# Your assignment:
Type out the listing again, exactly, with every line included.

----

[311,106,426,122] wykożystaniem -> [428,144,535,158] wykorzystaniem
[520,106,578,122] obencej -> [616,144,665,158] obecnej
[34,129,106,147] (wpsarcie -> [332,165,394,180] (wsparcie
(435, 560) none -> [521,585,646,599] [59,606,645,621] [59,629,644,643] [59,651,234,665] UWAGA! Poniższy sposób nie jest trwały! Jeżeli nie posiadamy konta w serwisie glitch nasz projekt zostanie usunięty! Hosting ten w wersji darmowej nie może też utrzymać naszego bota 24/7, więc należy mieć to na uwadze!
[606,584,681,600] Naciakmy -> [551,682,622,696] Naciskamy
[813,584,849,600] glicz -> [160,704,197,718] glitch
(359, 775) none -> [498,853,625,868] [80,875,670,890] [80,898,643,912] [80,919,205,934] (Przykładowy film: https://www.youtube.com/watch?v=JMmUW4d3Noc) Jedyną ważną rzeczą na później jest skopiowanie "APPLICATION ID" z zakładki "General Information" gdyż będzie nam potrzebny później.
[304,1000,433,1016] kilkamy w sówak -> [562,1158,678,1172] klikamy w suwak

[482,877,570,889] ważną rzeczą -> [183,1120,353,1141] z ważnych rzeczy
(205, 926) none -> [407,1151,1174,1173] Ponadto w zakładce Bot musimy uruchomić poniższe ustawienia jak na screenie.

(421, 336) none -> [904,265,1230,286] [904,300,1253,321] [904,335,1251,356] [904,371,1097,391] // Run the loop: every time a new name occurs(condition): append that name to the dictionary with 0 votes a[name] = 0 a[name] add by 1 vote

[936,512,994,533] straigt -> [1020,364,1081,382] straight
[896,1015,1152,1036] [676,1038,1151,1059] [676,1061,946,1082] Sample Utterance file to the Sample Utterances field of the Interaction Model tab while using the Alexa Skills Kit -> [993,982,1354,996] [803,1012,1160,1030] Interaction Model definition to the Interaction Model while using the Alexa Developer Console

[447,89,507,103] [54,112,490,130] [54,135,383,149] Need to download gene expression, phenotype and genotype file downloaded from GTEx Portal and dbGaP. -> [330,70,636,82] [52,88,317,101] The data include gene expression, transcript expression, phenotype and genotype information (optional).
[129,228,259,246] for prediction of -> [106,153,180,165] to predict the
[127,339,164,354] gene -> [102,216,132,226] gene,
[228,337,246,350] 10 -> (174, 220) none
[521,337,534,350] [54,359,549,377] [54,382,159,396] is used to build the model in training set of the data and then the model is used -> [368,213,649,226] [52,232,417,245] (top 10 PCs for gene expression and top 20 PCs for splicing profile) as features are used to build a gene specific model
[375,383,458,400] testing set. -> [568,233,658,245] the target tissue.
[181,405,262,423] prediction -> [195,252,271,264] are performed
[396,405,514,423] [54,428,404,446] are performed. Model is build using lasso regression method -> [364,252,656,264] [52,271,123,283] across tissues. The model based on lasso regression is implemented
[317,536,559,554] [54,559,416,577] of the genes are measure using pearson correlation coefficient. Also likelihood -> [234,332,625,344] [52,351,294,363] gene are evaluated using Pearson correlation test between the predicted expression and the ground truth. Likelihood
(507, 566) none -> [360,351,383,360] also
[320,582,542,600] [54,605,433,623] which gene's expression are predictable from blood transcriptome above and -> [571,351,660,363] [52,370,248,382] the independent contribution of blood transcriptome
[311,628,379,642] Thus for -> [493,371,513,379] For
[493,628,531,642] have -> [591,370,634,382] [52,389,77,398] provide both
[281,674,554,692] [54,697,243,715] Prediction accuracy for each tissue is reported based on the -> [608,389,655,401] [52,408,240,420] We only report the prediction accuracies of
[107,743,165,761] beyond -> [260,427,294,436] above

----

# Solution:
[311,106,426,122] wykożystaniem -> [428,144,535,158] wykorzystaniem
[520,106,578,122] obencej -> [616,144,665,158] obecnej
[34,129,106,147] (wpsarcie -> [332,165,394,180] (wsparcie
(435, 560) none -> [521,585,646,599] [59,606,645,621] [59,629,644,643] [59,651,234,665] UWAGA! Poniższy sposób nie jest trwały! Jeżeli nie posiadamy konta w serwisie glitch nasz projekt zostanie usunięty! Hosting ten w wersji darmowej nie może też utrzymać naszego bota 24/7, więc należy mieć to na uwadze!
[606,584,681,600] Naciakmy -> [551,682,622,696] Naciskamy
[813,584,849,600] glicz -> [160,704,197,718] glitch
(359, 775) none -> [498,853,625,868] [80,875,670,890] [80,898,643,912] [80,919,205,934] (Przykładowy film: https://www.youtube.com/watch?v=JMmUW4d3Noc) Jedyną ważną rzeczą na później jest skopiowanie "APPLICATION ID" z zakładki "General Information" gdyż będzie nam potrzebny później.
[304,1000,433,1016] kilkamy w sówak -> [562,1158,678,1172] klikamy w suwak

[482,877,570,889] ważną rzeczą -> [183,1120,353,1141] z ważnych rzeczy
(205, 926) none -> [407,1151,1174,1173] Ponadto w zakładce Bot musimy uruchomić poniższe ustawienia jak na screenie.

(421, 336) none -> [904,265,1230,286] [904,300,1253,321] [904,335,1251,356] [904,371,1097,391] // Run the loop: every time a new name occurs(condition): append that name to the dictionary with 0 votes a[name] = 0 a[name] add by 1 vote

[936,512,994,533] straigt -> [1020,364,1081,382] straight
[896,1015,1152,1036] [676,1038,1151,1059] [676,1061,946,1082] Sample Utterance file to the Sample Utterances field of the Interaction Model tab while using the Alexa Skills Kit -> [993,982,1354,996] [803,1012,1160,1030] Interaction Model definition to the Interaction Model while using the Alexa Developer Console

[447,89,507,103] [54,112,490,130] [54,135,383,149] Need to download gene expression, phenotype and genotype file downloaded from GTEx Portal and dbGaP. -> [330,70,636,82] [52,88,317,101] The data include gene expression, transcript expression, phenotype and genotype information (optional).
[129,228,259,246] for prediction of -> [106,153,180,165] to predict the
[127,339,164,354] gene -> [102,216,132,226] gene,
[228,337,246,350] 10 -> (174, 220) none
[521,337,534,350] [54,359,549,377] [54,382,159,396] is used to build the model in training set of the data and then the model is used -> [368,213,649,226] [52,232,417,245] (top 10 PCs for gene expression and top 20 PCs for splicing profile) as features are used to build a gene specific model
[375,383,458,400] testing set. -> [568,233,658,245] the target tissue.
[181,405,262,423] prediction -> [195,252,271,264] are performed
[396,405,514,423] [54,428,404,446] are performed. Model is build using lasso regression method -> [364,252,656,264] [52,271,123,283] across tissues. The model based on lasso regression is implemented
[317,536,559,554] [54,559,416,577] of the genes are measure using pearson correlation coefficient. Also likelihood -> [234,332,625,344] [52,351,294,363] gene are evaluated using Pearson correlation test between the predicted expression and the ground truth. Likelihood
(507, 566) none -> [360,351,383,360] also
[320,582,542,600] [54,605,433,623] which gene's expression are predictable from blood transcriptome above and -> [571,351,660,363] [52,370,248,382] the independent contribution of blood transcriptome
[311,628,379,642] Thus for -> [493,371,513,379] For
[493,628,531,642] have -> [591,370,634,382] [52,389,77,398] provide both
[281,674,554,692] [54,697,243,715] Prediction accuracy for each tissue is reported based on the -> [608,389,655,401] [52,408,240,420] We only report the prediction accuracies of
[107,743,165,761] beyond -> [260,427,294,436] above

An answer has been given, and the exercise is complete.